Sweden’s Hasselblad announced a 100-megapixel single-shot medium format camera named the H6D-100C. Now the company has injected the system with some sensor-shift. Multi shots capabilities for the upcoming release of the H6D-400C MS. which as its name suggests can help satisfy detail-obsessed professionals with insane 400-megapixel photographsin400 mp camera.
400C MS features a 100 megapixel CMOS sensor with a physical size of 53.4 x 40 mm. But the camera has been treated to a multi-shot upgrade capable of an effective resolution of 400 megapixels in 6-shot. Image capture mode, 100 MP in 4-shot mode or 100 MP in single shot mode.
To produce headline-grabbing 400 MP photos the camera’s sensor and mount are moved by a full pixel for the first four images to ensure full-color data capture and . Then the sensor is returned to its home position before a further move of half a pixel horizontally and then half a pixel vertically complete the sequence. These six images are then merged together to form a 2.4 GB, 16-bit TIFF file. At 23,200 x 17,400 resolution that’s promised to offer “an astonishing moiré free level of detail”. For all of this to happen though, the H6D-400C MS must be tethered to a computer.
Other than its multi-shot megapixel prowess, the new H6D offers a similar user experience to other Hasselblad single shot camera systems. There’s 15 stops of dynamic range, True Focus II for. True accurate focusing throughout the image field” and an ISO range of 64 to 12.800.

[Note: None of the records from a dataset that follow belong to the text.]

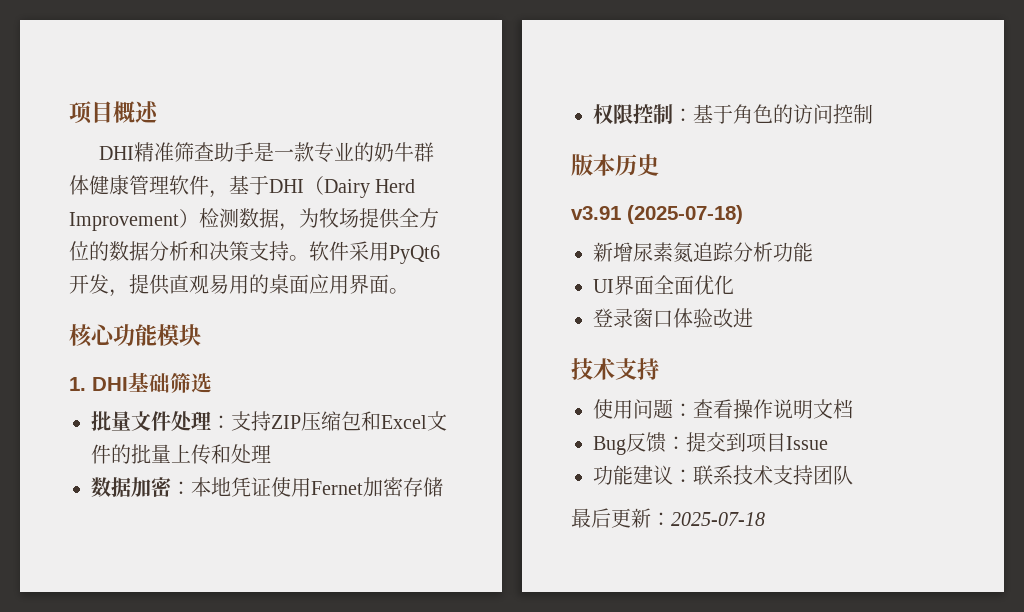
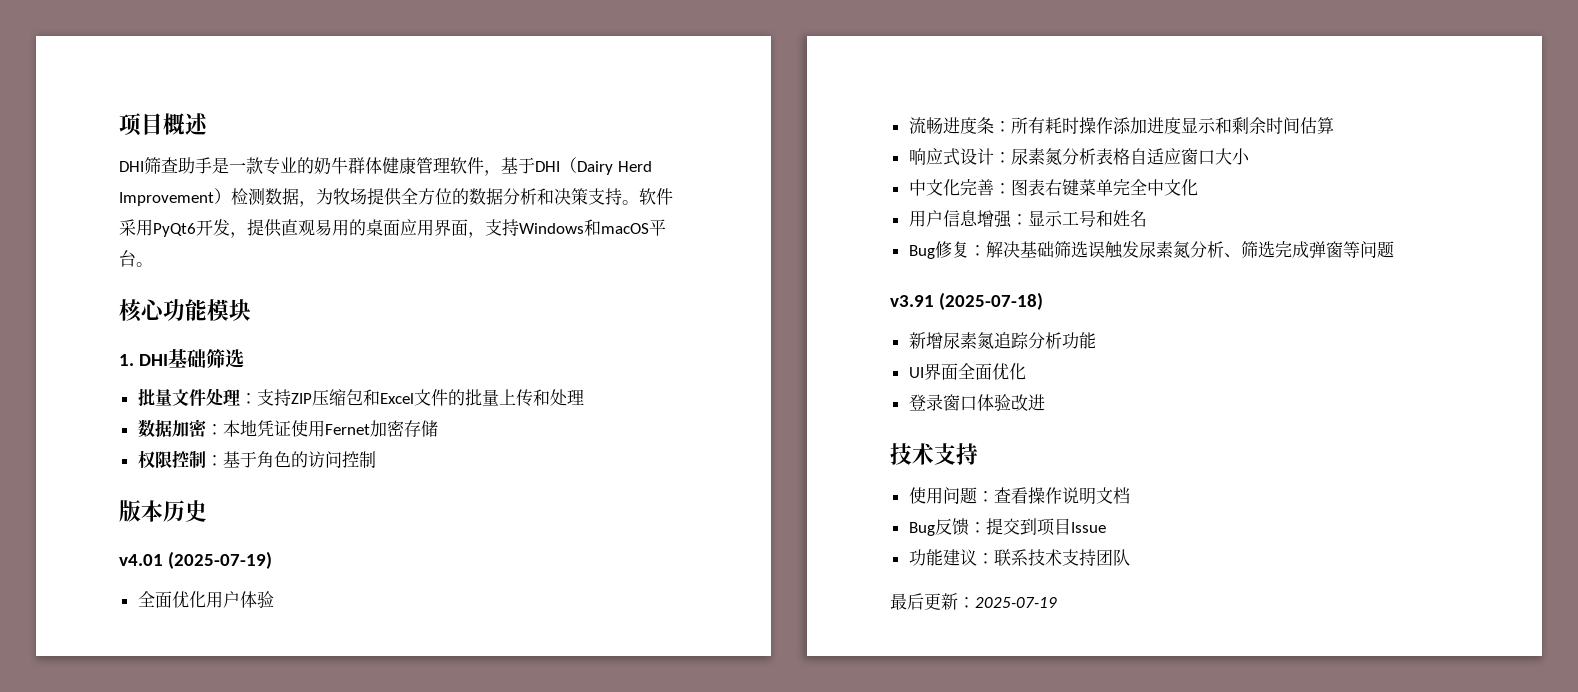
- DHI精准筛查助手是一款专业的奶牛群体健康管理软件，基于DHI（Dairy Herd Improvement）检测数据，为牧场提供全方位的数据分析和决策支持。
+ DHI筛查助手是一款专业的奶牛群体健康管理软件，基于DHI（Dairy Herd Improvement）检测数据，为牧场提供全方位的数据分析和决策支持。
- 软件采用PyQt6开发，提供直观易用的桌面应用界面。
+ 软件采用PyQt6开发，提供直观易用的桌面应用界面，支持Windows和macOS平台。
+ v4.01 (2025-07-19)
+ 全面优化用户体验
+ 流畅进度条：所有耗时操作添加进度显示和剩余时间估算
+ 响应式设计：尿素氮分析表格自适应窗口大小
+ 中文化完善：图表右键菜单完全中文化
+ 用户信息增强：显示工号和姓名
+ Bug修复：解决基础筛选误触发尿素氮分析、筛选完成弹窗等问题
- 最后更新：2025-07-18
+ 最后更新：2025-07-19

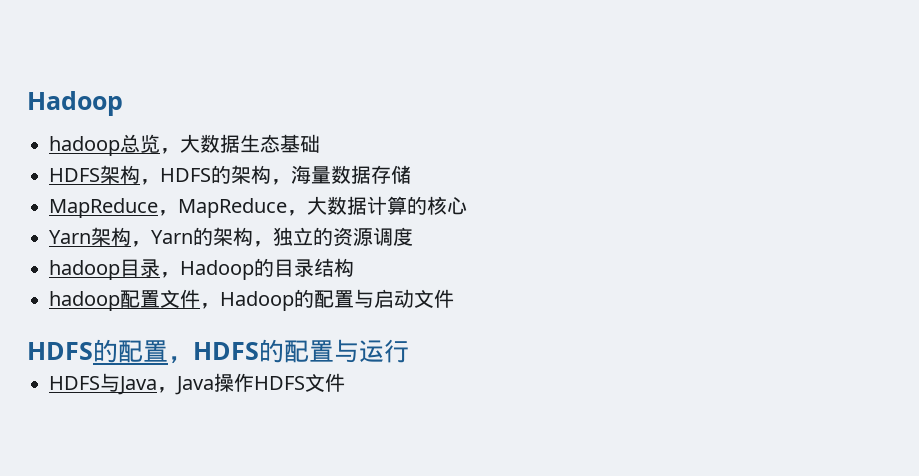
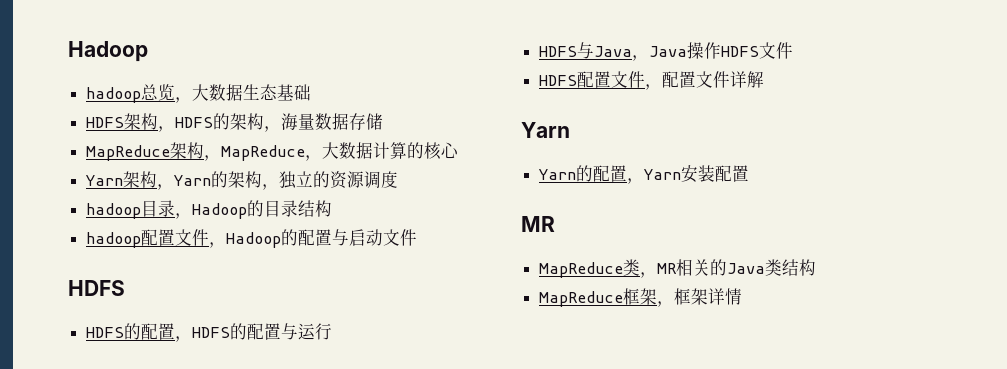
- MapReduce，MapReduce，大数据计算的核心
+ MapReduce架构，MapReduce，大数据计算的核心
  hadoop配置文件，Hadoop的配置与启动文件
+ HDFS
+ HDFS配置文件，配置文件详解
+ Yarn
+ Yarn的配置，Yarn安装配置
+ MR
+ MapReduce类，MR相关的Java类结构
+ MapReduce框架，框架详情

The H6D-400C MS is scheduled to start shipping in March for US$47,995, meanwhile, the promo video below introduces the main feature set.
Hasselblad’s Multi-Shot technology is pretty straightforward: it takes four 100-megapixel images, shifting the sensor by one pixel for each capture.And then two more shots that shift the sensor by half a pixel. By combining all six stills, the resulting file is a single 400-megapixel (23200 x 17400 pixel). 16-bit TIFF file that weighs in at 2.4GB. And the images are large enough that the camera needs to tethered to a computer to capture them.
The sort of sensor-shifting technique takes a bit of time, so it’s best suited for very still scenes. You probably aren’t going to get great results trying to capture 400-megapixel shots of your kid’s next soccer match. But please try it anyway. That sounds hilarious.
The camera will go for $47,995 when it launches in March, compared to the H6D-100c’s relatively modest $27,000 price tag. So your kid better be really good at soccer.